▶ **Assignment**
The reply should hold only the lines from the one with "The SpRandom package" through the end of the data, each given exactly.

▶ **Revision tracking records**
-*-*-
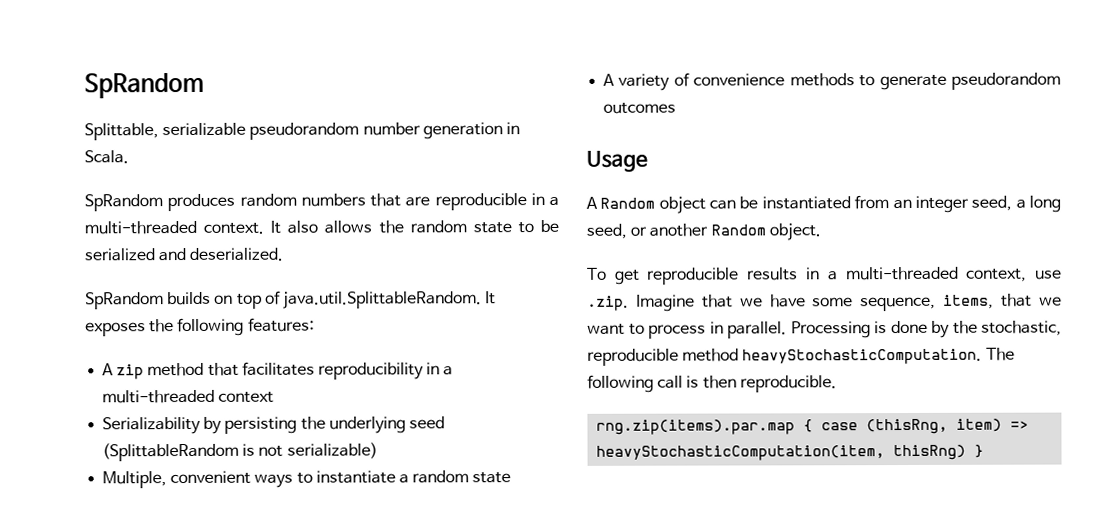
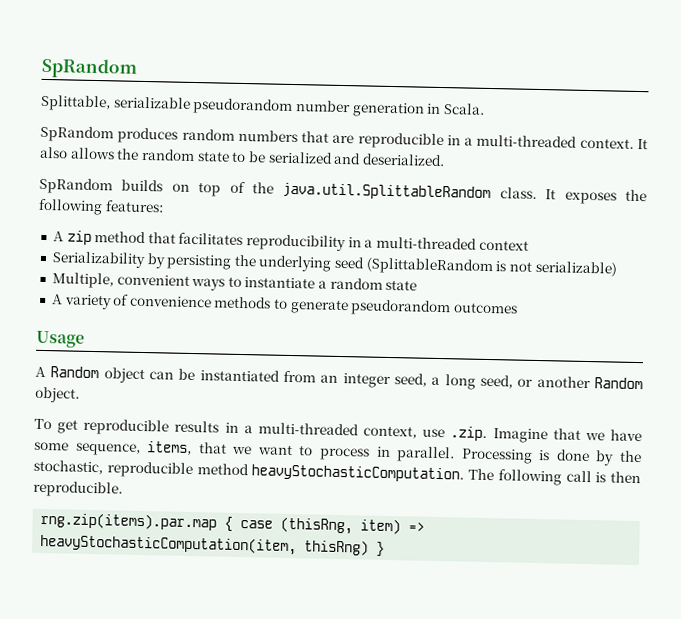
- SpRandom builds on top of java.util.SplittableRandom. It exposes the following features:
+ SpRandom builds on top of the java.util.SplittableRandom class. It exposes the following features:

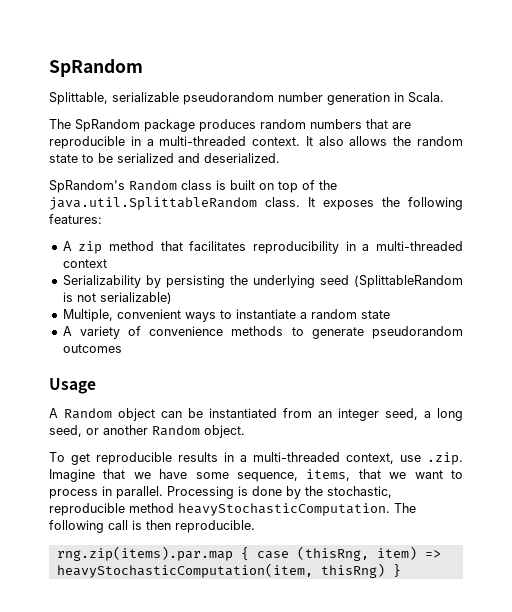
- SpRandom produces random numbers that are reproducible in a multi-threaded context.
+ The SpRandom package produces random numbers that are reproducible in a multi-threaded context.
- SpRandom builds on top of the java.util.SplittableRandom class.
+ SpRandom's Random class is built on top of the java.util.SplittableRandom class.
-*-*-
▶ **Result**
+ The SpRandom package produces random numbers that are reproducible in a multi-threaded context.
- SpRandom builds on top of the java.util.SplittableRandom class.
+ SpRandom's Random class is built on top of the java.util.SplittableRandom class.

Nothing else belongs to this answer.